Over each resistor, the voltage drop is the resistance times the net current. So if two loops go through that resistor in opposite directions, the voltage drop is the difference.
Now you know that the sum of the voltage changes around a loop is zero. The voltage lift/drop across a battery is given. Use what I told you above to get the voltage drop across a resistor. Now you have four equations and four unknowns (I1,2,3,4). Once you have the currents, you can find the net current across the resistor in question and find the voltage drop across it.

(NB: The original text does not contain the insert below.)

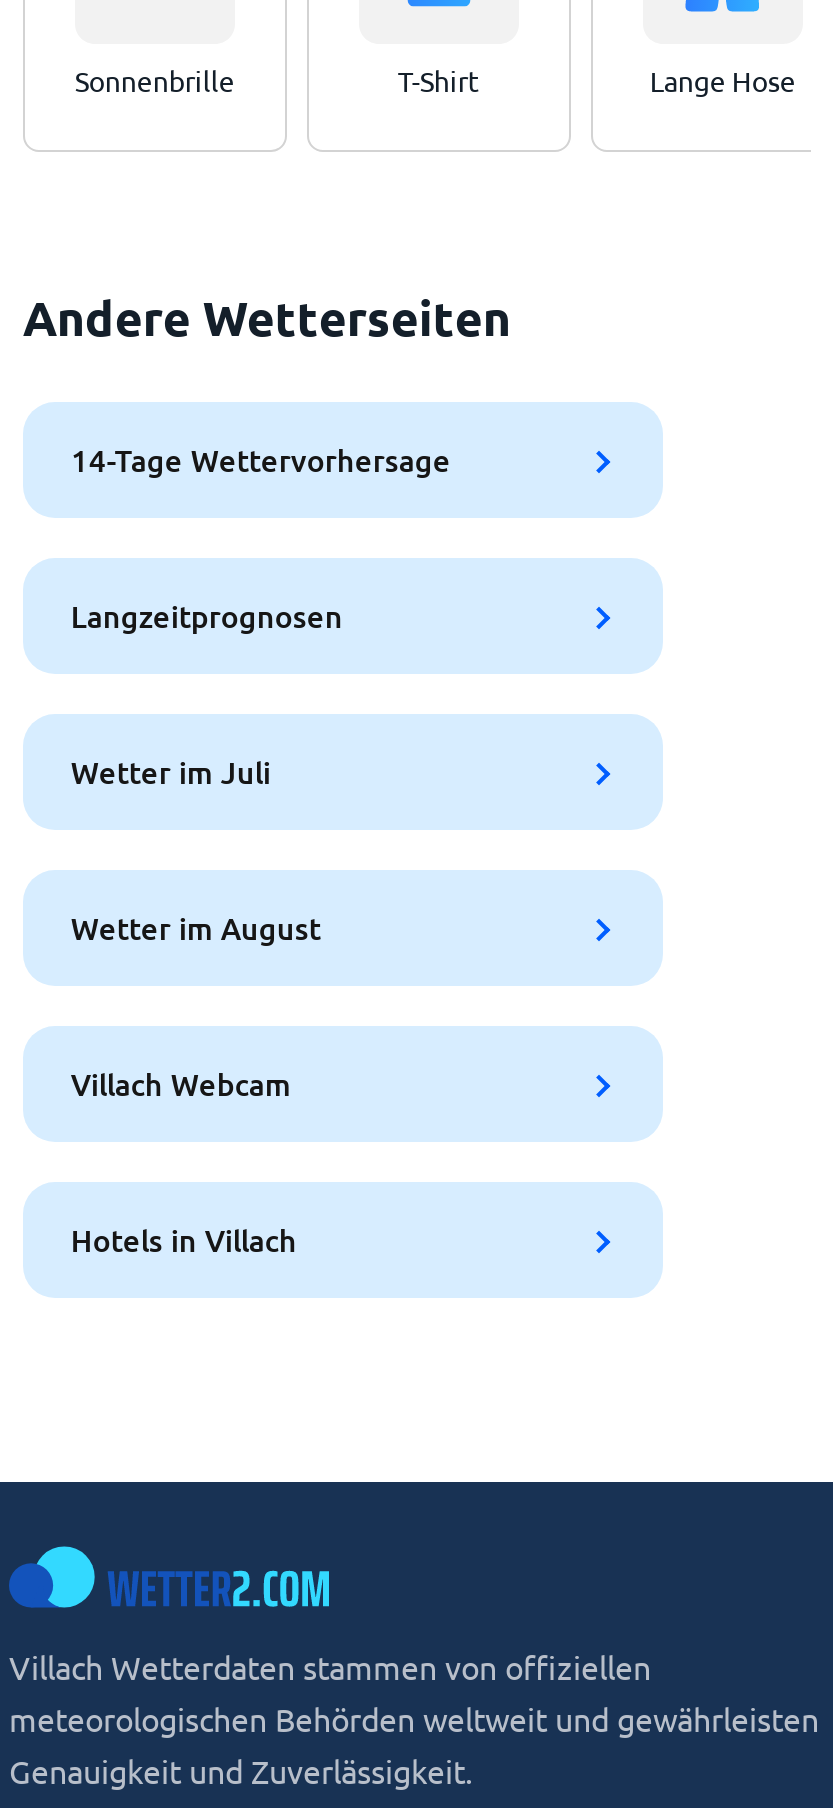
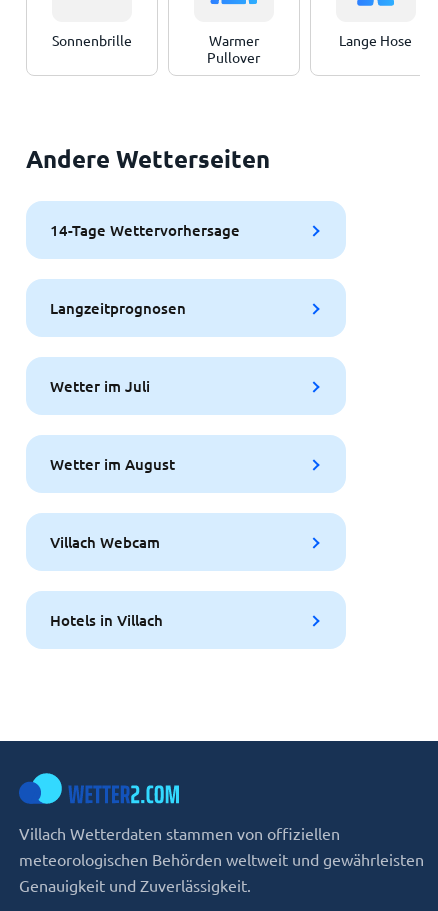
- T-Shirt
+ Warmer
+ Pullover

These problems are tedious, but if you practice a bunch, you can get the hang of them.
2007-06-22 07:46:38 · answer #1 · answered by Anonymous · 1⤊ 0⤋
1st set V3 and V10 to dead-short, and solve for current through V2. Iv2 = 6/(5R)
Then do likewise for the other 2 voltage sources.
Iv3 = 7/(2R)
Iv10 = 4/R (that component which only affects 2R)
Then by superposition, the total current flowing through 2R is 4/R-7/(2R), which is 1/(2R)
.
2007-06-22 07:50:20 · answer #2 · answered by tlbs101 7 · 1⤊ 0⤋
V = I*R or in this case, I = V/R.
The current (in Amps) is equal to the Voltage divided by the resistance.
10 Volts divided by 2*R or 2*5 or 10 is 10/10 or 1 Amp.
2007-06-22 07:46:11 · answer #3 · answered by jjsocrates 4 · 0⤊ 1⤋